The pictures stay out; all of the data is to be printed exactly.

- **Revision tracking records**
+ + + + + + +
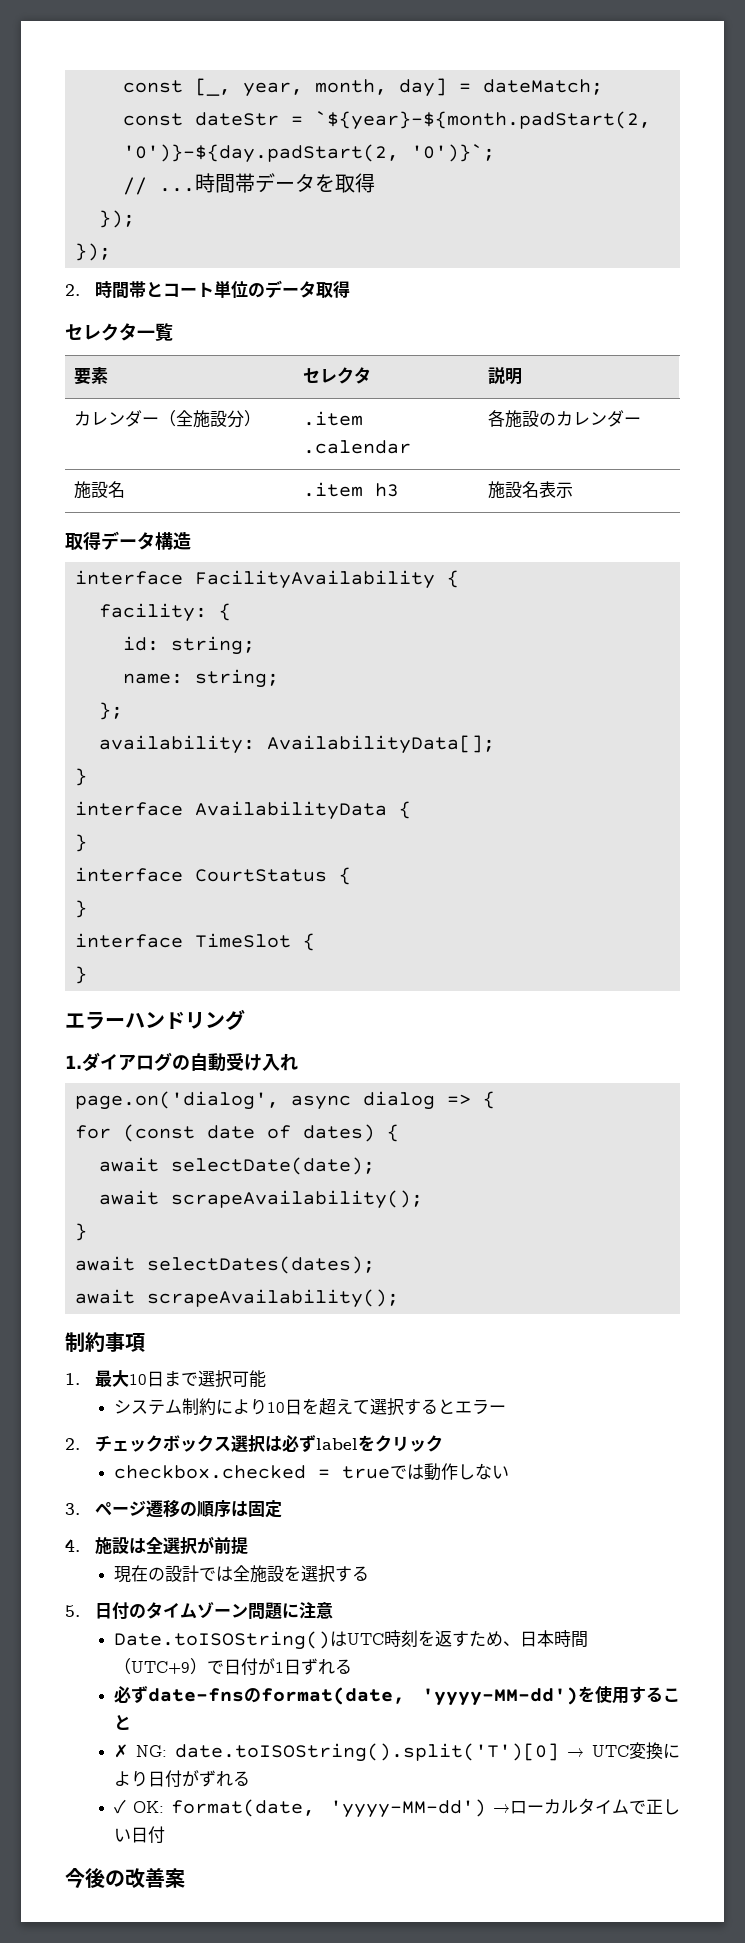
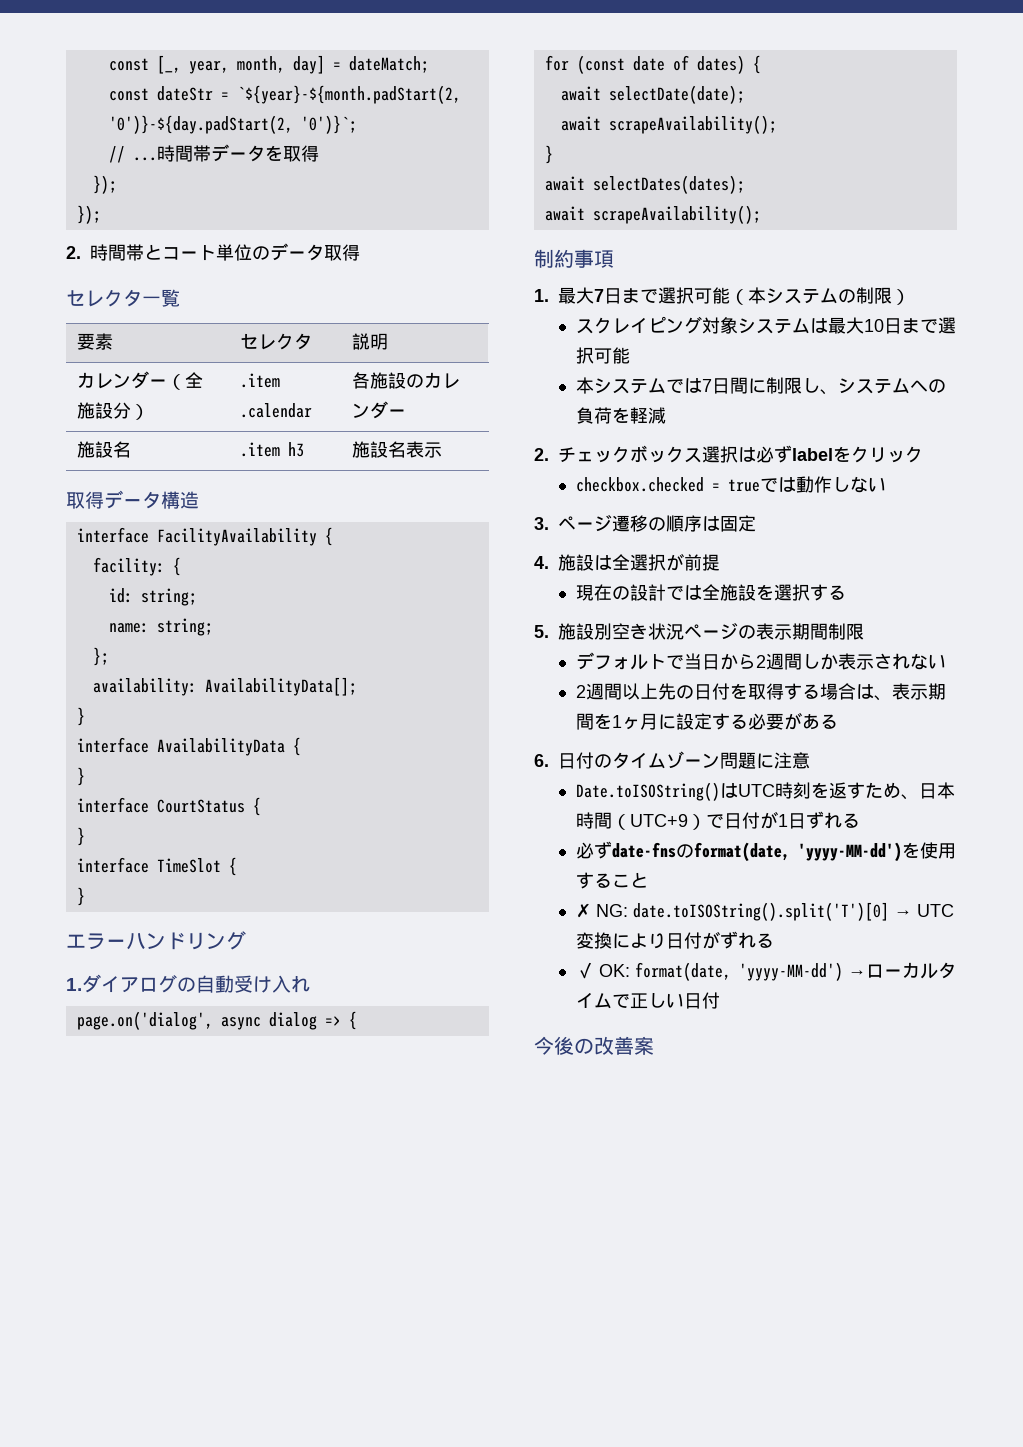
- 1.最大10日まで選択可能
+ 1.最大7日まで選択可能（本システムの制限）
+ スクレイピング対象システムは最大10日まで選択可能
- システム制約により10日を超えて選択するとエラー
+ 本システムでは7日間に制限し、システムへの負荷を軽減
- 5.日付のタイムゾーン問題に注意
+ 5.施設別空き状況ページの表示期間制限
+ デフォルトで当日から2週間しか表示されない
+ 2週間以上先の日付を取得する場合は、表示期間を1ヶ月に設定する必要がある
+ 6.日付のタイムゾーン問題に注意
+ + + + + + +
- **Your response**
- 1.最大10日まで選択可能
+ 1.最大7日まで選択可能（本システムの制限）
+ スクレイピング対象システムは最大10日まで選択可能
- システム制約により10日を超えて選択するとエラー
+ 本システムでは7日間に制限し、システムへの負荷を軽減
- 5.日付のタイムゾーン問題に注意
+ 5.施設別空き状況ページの表示期間制限
+ デフォルトで当日から2週間しか表示されない
+ 2週間以上先の日付を取得する場合は、表示期間を1ヶ月に設定する必要がある
+ 6.日付のタイムゾーン問題に注意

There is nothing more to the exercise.